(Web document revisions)
- - - -

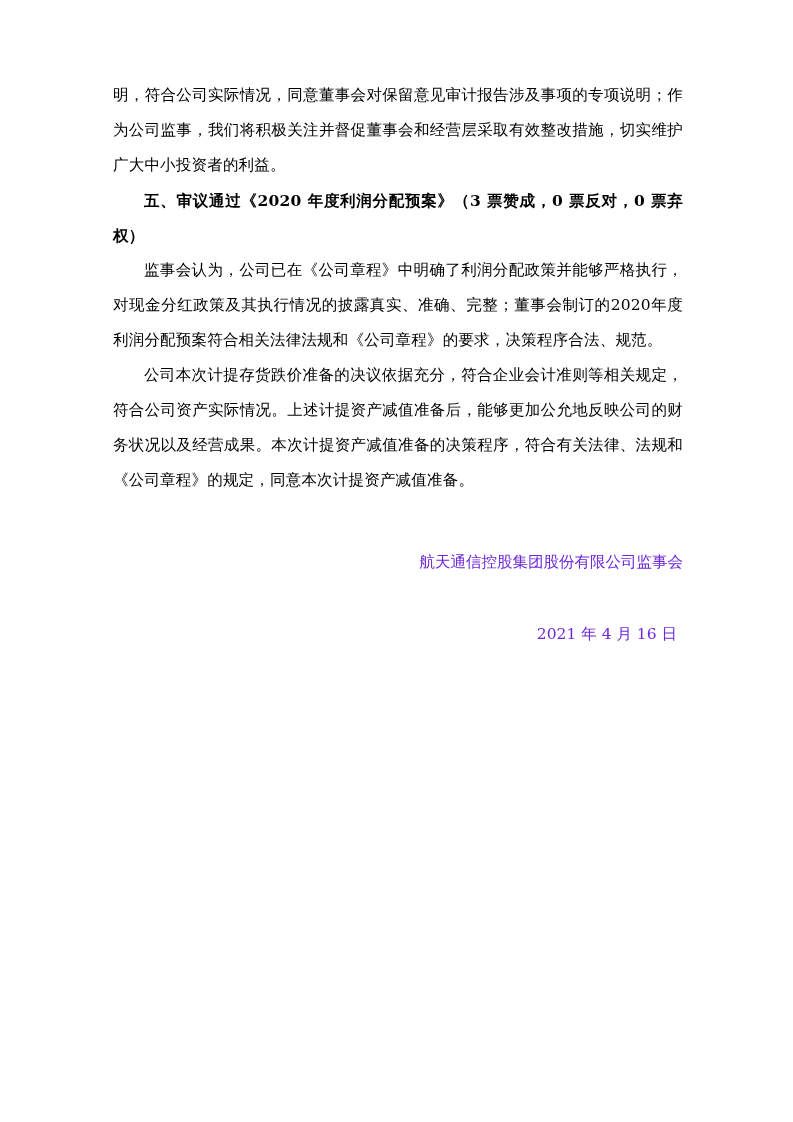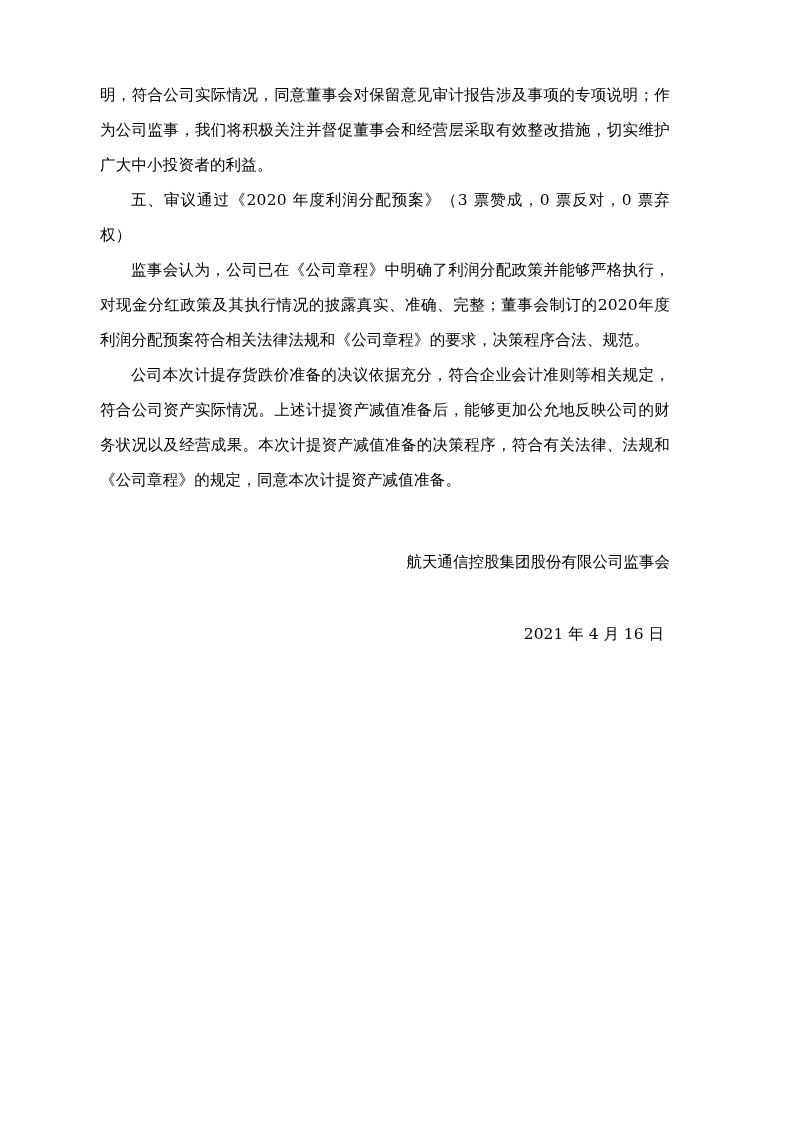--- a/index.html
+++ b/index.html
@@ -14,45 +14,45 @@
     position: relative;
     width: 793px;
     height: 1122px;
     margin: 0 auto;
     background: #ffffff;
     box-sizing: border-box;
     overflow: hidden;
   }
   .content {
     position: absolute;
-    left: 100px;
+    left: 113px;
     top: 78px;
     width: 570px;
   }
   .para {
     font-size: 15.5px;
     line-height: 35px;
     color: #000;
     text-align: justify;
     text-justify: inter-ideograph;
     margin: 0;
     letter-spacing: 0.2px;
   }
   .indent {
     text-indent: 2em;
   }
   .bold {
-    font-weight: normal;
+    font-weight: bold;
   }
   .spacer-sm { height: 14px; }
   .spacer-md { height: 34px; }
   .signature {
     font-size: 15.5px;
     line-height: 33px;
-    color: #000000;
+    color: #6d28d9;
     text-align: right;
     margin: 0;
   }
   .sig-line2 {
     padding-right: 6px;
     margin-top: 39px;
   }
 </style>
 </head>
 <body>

- - - -

▶ HOW TO COMPLETE THIS TASK
With the pictures removed, return the data above word for word.

▶ RESPONSE FOR THIS EXERCISE
--- a/index.html
+++ b/index.html
@@ -14,45 +14,45 @@
     position: relative;
     width: 793px;
     height: 1122px;
     margin: 0 auto;
     background: #ffffff;
     box-sizing: border-box;
     overflow: hidden;
   }
   .content {
     position: absolute;
-    left: 100px;
+    left: 113px;
     top: 78px;
     width: 570px;
   }
   .para {
     font-size: 15.5px;
     line-height: 35px;
     color: #000;
     text-align: justify;
     text-justify: inter-ideograph;
     margin: 0;
     letter-spacing: 0.2px;
   }
   .indent {
     text-indent: 2em;
   }
   .bold {
-    font-weight: normal;
+    font-weight: bold;
   }
   .spacer-sm { height: 14px; }
   .spacer-md { height: 34px; }
   .signature {
     font-size: 15.5px;
     line-height: 33px;
-    color: #000000;
+    color: #6d28d9;
     text-align: right;
     margin: 0;
   }
   .sig-line2 {
     padding-right: 6px;
     margin-top: 39px;
   }
 </style>
 </head>
 <body>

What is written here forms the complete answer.